Adrian Chiles’ battle with alcohol led to major health scare

Adrian Chiles first tasted beer at the age of 14. What the popular TV presenter’s former self could not have predicted at the time was that this event would foretell an unhealthy relationship with alcohol for decades. The presenter charts his journey to sobriety in his new book The Good Drinker.

Speaking on ITV’s Good Morning Britain, Chiles revealed the extent of his excess.

He would drink 36 units of alcohol a day – that’s more than double what men and women are recommended to drink in a week.

Part of the problem stems from the way alcohol consumption is framed by the medical community, Chiles said.

“We have this idea of the ‘alcoholic’ or ‘alcoholism’, which implies it’s a disease which we have or haven’t got.”

Chiles felt he didn’t meet this rigid criteria of “extremes” so he was okay to keep on drinking at the rate he was.

“My problem was that I was too good at it. I didn’t get hangovers.”

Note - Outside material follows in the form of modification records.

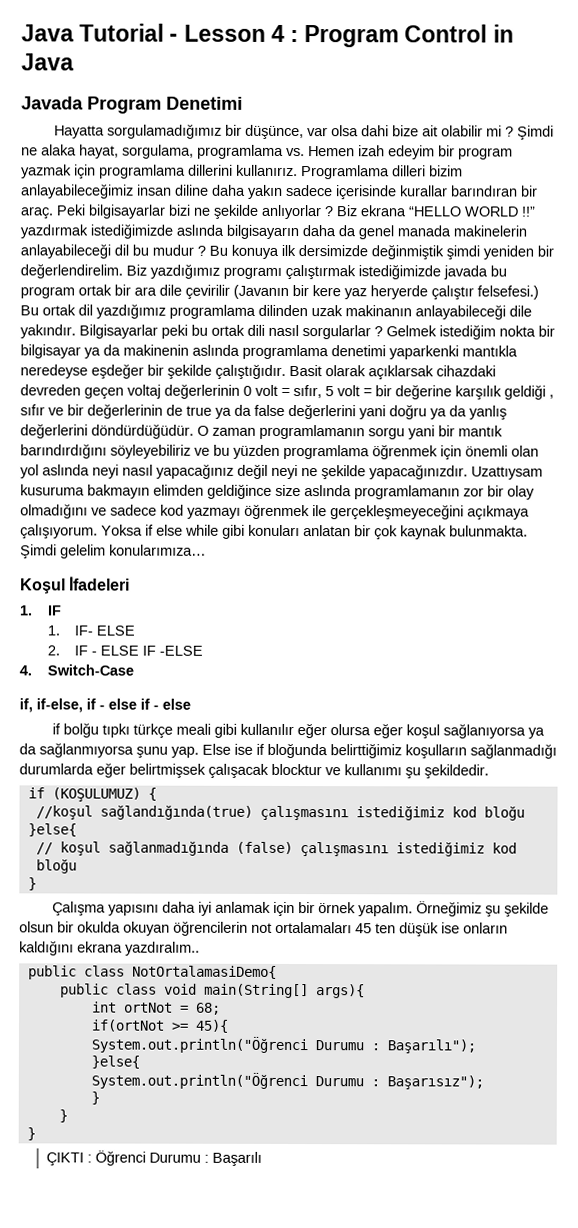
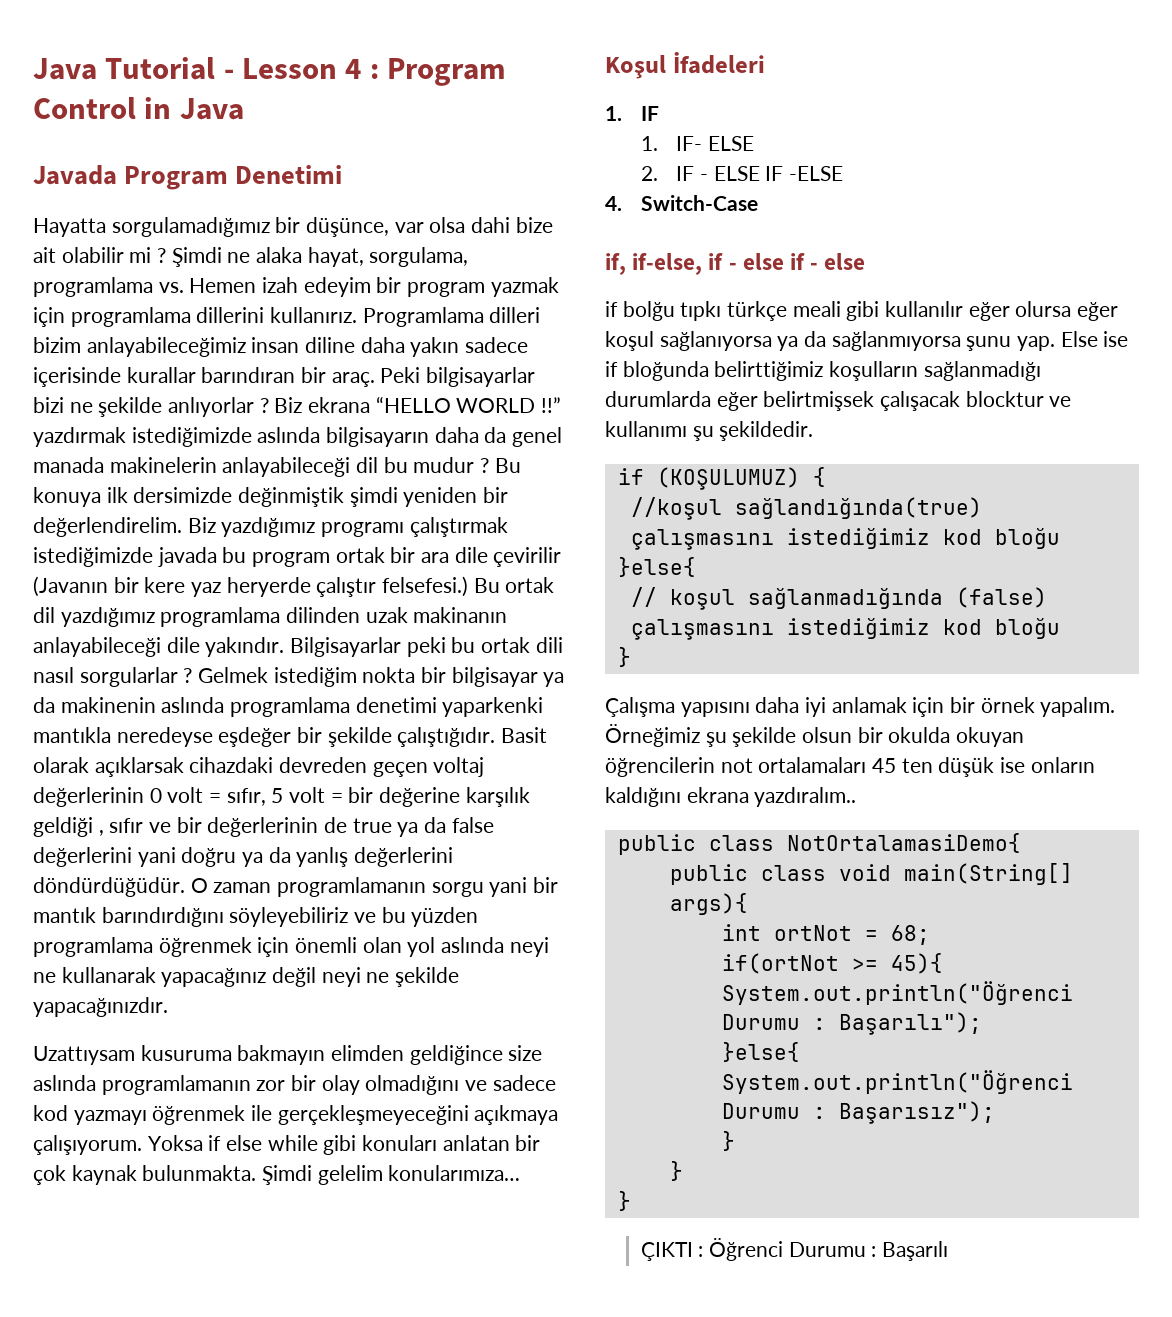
[122,464,153,476] nasıl -> [33,967,156,983] ne kullanarak
(468, 472) none -> (168, 1007) //

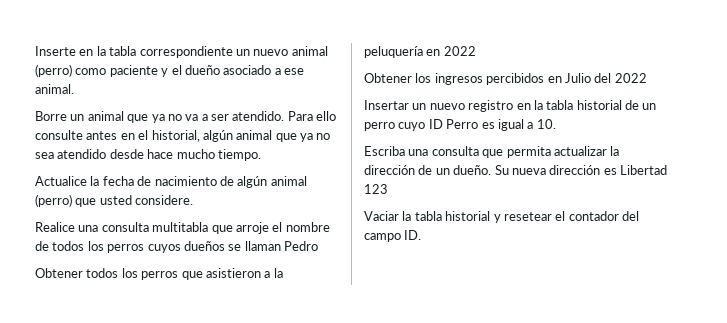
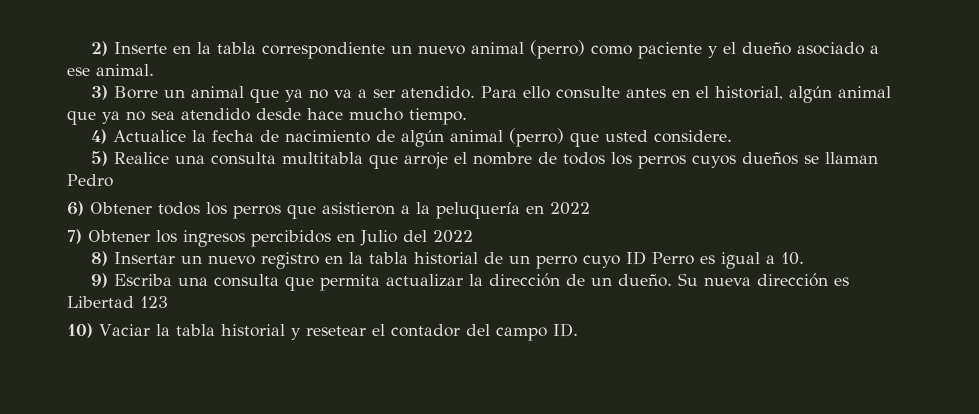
(35, 51) none -> [91,41,109,56] 2)
(74, 89) none -> [91,85,109,100] 3)
(261, 155) none -> [91,129,108,144] 4)
(194, 200) none -> [91,151,109,166] 5)
(318, 246) none -> [67,201,84,216] 6)
(476, 51) none -> [67,229,82,244] 7)
(647, 78) none -> [91,251,109,266] 8)
(556, 124) none -> [91,273,109,288] 9)
(388, 189) none -> [67,323,93,338] 10)

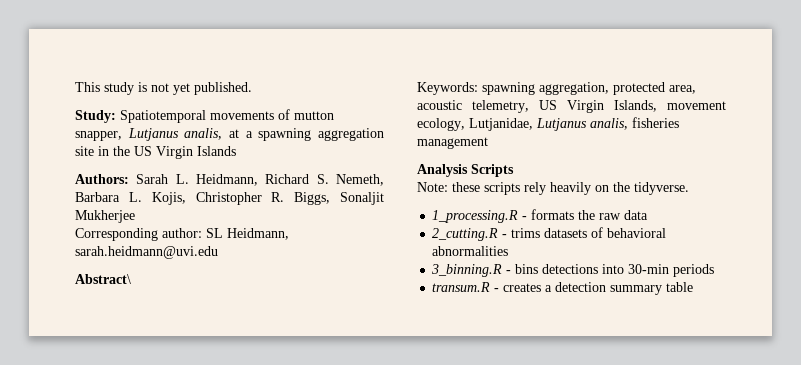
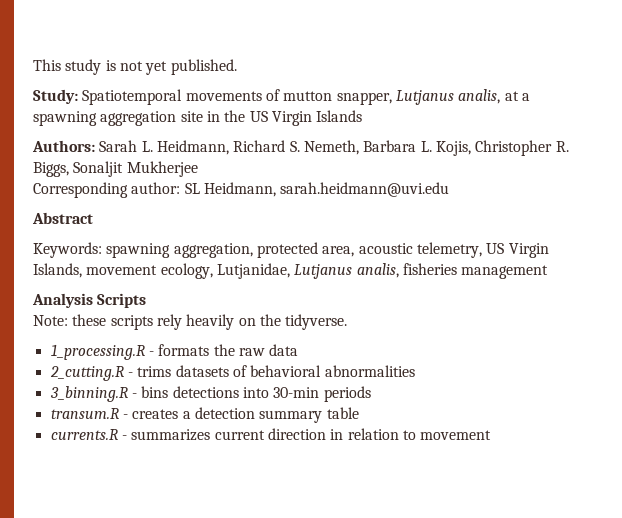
[75,274,131,284] Abstract\ -> [32,212,93,224] Abstract
(694, 287) none -> [50,428,492,441] // currents.R - summarizes current direction in relation to movement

But, the cumulative effect of drinking up to 100 units a week was inflicting serious harm on his body.

A liver scan revealed the presenter was at risk of permanent liver damage.

He started to look more lucidly at the problem: “The first drink gives you a change of emotional state – you feel good.

“Every subsequent drink you then have is a fruitless attempt to recreate the first drink. I became mindful of that.”

The physical toll it was taking on his body also drove him to recovery.

“I suffered from anxiety, depression, high blood pressure, reflux stuff. All those things have improved.”